Investigation playbooks
Step-by-step recipes for common questions, all using the Netdata Network Flows view (open the Live tab and select Network Flows). Each playbook fits in a 5-15 minute investigation window.
Playbook 1 — "The link is saturated, who's responsible?"
The situation. SNMP shows your Internet link at 95% utilisation. Users complain about slowness.
The goal. Identify the talker(s) consuming the bandwidth.
Steps.
-
Open Network Flows with the default view (Sankey + Table). Set the time range to the last 15 minutes — recent enough to be live, wide enough to smooth bursts.
-
Filter to the saturated interface. In the filter ribbon, set:
Exporter Name= the router with the saturated linkEgress Interface Name= the interface name (orIngress Interface Nameif you want incoming traffic)

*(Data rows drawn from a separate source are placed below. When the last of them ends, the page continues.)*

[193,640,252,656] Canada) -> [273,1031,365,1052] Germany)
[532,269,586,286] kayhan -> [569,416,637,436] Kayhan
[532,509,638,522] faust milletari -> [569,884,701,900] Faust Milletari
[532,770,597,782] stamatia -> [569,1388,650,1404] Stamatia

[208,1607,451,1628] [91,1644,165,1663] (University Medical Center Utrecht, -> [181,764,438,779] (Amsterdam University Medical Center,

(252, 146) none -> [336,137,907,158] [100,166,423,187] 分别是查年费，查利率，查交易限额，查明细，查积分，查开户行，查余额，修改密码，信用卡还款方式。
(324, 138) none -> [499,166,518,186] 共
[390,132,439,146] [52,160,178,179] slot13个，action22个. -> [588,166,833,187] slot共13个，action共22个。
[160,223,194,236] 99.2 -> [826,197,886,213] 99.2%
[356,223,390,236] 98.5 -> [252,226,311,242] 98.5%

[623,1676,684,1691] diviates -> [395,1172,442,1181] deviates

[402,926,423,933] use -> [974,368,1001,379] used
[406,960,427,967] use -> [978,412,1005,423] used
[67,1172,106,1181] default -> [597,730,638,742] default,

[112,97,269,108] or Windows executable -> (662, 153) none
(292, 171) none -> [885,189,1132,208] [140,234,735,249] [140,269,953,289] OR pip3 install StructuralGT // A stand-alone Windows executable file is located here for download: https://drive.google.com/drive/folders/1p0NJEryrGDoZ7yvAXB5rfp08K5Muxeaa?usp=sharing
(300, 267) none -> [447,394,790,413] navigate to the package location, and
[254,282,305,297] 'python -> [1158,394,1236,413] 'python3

This eliminates the doubling effect and shows only one direction.
-
Change the aggregation to "who's responsible". Click the group-by selector and change the fields to:
Source AS Name→Destination AS Name(for an Internet-edge link)
Or for an internal link:
Source IP→Destination IP
-
Read the Sankey. The widest band is your top talker pair. Click on the wide band to drill in.
-
If a single ASN/IP dominates — that's your answer. Click the value to add it as a filter and look at the table for the specific 5-tuple details.
-
If traffic is evenly distributed across many sources — the problem is aggregate demand, not a single offender. The link genuinely needs more capacity, or you need traffic shaping. Move to Playbook 3.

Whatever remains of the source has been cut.